We did a meta-analysis of individual participant data from eligible observational studies published between Jan 1, 1980, and Jan 1, 2019. Cohorts were eligible for inclusion if they prospectively recruited community-dwelling adults; included more than 2000 participants; collected data for dementia events over at least 5 years; had measured blood pressure and verified use of AHMs; included in-person exams, supplemented with additional data, to capture dementia events; and had followed up cases for mortality. We assessed the association of incident dementia and clinical Alzheimer's disease with use of five AHM classes, within strata of baseline high (systolic blood pressure [SBP] ≥140 mm Hg or diastolic blood pressure [DBP] ≥90 mm Hg) and normal (SBP <140 mm Hg and DBP <90 mm Hg) blood pressure. We used a propensity score to control for confounding factors related to the probability of receiving AHM. Study-specific effect estimates were pooled using random-effects meta-analyses.

RESULTS:

Six prospective community-based studies (n=31 090 well phenotyped dementia-free adults older than 55 years) with median follow-ups across cohorts of 7-22 years were eligible for analysis. There were 3728 incident cases of dementia and 1741 incident Alzheimer's disease diagnoses. In the high blood pressure stratum (n=15 537), those using any AHM had a reduced risk for developing dementia (hazard ratio [HR] 0·88, 95% CI 0·79-0·98; p=0·019) and Alzheimer's disease (HR 0·84, 0·73-0·97; p=0·021) compared with those not using AHM. We did not find any significant differences between one drug class versus all others on risk of dementia.

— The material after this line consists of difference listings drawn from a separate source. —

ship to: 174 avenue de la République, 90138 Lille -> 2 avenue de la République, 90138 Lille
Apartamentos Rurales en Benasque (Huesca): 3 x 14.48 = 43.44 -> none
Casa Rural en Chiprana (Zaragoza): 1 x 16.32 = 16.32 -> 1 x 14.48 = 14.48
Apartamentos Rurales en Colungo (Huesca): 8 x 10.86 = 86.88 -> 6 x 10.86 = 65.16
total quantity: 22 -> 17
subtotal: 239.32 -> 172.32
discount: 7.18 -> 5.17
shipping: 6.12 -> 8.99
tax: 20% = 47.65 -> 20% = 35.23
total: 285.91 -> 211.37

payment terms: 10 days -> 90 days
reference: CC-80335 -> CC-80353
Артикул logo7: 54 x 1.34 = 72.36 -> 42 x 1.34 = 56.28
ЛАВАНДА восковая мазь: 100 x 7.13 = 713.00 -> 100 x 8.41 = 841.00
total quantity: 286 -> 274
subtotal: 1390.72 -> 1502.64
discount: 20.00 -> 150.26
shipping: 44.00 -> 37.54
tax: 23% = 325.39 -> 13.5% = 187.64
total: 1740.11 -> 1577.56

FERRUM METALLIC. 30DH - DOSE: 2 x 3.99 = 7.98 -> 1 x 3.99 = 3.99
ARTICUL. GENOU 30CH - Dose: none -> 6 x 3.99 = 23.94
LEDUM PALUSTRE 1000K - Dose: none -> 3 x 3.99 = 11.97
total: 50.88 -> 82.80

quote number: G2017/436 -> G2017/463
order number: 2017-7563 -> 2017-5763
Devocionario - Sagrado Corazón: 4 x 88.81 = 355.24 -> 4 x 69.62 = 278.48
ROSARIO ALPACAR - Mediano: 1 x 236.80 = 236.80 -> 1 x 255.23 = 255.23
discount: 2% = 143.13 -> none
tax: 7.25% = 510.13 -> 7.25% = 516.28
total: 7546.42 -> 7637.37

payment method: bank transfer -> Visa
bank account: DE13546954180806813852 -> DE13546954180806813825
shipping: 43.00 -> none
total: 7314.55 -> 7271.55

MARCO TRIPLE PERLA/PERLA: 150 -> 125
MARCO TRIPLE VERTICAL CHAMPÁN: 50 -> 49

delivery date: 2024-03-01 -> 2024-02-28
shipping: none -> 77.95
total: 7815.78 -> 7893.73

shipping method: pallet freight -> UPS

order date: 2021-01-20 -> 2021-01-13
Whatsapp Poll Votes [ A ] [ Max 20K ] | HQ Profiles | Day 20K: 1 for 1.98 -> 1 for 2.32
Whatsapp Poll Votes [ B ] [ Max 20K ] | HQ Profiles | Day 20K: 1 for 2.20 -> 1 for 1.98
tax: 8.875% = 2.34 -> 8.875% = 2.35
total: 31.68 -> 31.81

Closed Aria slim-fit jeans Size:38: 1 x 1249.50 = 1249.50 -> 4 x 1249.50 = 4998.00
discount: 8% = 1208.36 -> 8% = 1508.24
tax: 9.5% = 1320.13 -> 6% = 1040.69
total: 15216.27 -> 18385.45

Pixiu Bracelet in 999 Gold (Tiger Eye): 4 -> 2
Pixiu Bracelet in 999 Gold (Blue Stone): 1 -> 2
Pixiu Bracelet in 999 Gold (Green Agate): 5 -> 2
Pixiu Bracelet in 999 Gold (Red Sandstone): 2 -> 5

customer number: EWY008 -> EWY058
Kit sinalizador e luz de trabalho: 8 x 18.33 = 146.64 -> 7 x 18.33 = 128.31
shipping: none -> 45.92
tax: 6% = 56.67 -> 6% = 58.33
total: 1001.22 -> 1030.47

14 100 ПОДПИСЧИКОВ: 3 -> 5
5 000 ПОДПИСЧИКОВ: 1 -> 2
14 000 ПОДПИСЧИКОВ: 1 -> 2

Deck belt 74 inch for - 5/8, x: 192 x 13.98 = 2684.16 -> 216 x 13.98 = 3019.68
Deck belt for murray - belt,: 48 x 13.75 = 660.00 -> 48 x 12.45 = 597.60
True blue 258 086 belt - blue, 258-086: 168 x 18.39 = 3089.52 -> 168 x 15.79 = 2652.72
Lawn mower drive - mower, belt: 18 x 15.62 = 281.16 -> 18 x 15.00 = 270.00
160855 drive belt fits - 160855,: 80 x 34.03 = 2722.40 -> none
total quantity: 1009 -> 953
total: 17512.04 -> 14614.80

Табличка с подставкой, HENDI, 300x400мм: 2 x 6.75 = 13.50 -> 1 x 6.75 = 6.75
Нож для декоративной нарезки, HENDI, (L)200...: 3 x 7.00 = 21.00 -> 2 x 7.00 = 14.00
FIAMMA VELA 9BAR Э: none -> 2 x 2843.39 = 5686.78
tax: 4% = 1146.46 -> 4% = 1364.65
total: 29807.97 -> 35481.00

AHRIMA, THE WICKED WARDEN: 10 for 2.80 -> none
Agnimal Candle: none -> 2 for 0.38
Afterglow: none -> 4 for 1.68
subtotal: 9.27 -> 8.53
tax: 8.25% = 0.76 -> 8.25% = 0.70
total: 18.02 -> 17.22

In the normal blood pressure stratum (n=15 553), there was no association between AHM use and incident dementia or Alzheimer's disease.

INTERPRETATION:

Over a long period of observation, no evidence was found that a specific AHM drug class was more effective than others in lowering risk of dementia. Among people with hypertensive levels of blood pressure, use of any AHM with efficacy to lower blood pressure might reduce the risk for dementia. These findings suggest future clinical guidelines for hypertension management should also consider the beneficial effect of AHM on the risk for dementia.

FUNDING:

The Alzheimer's Drug Discovery Foundation and the National Institute on Aging Intramural Research Program.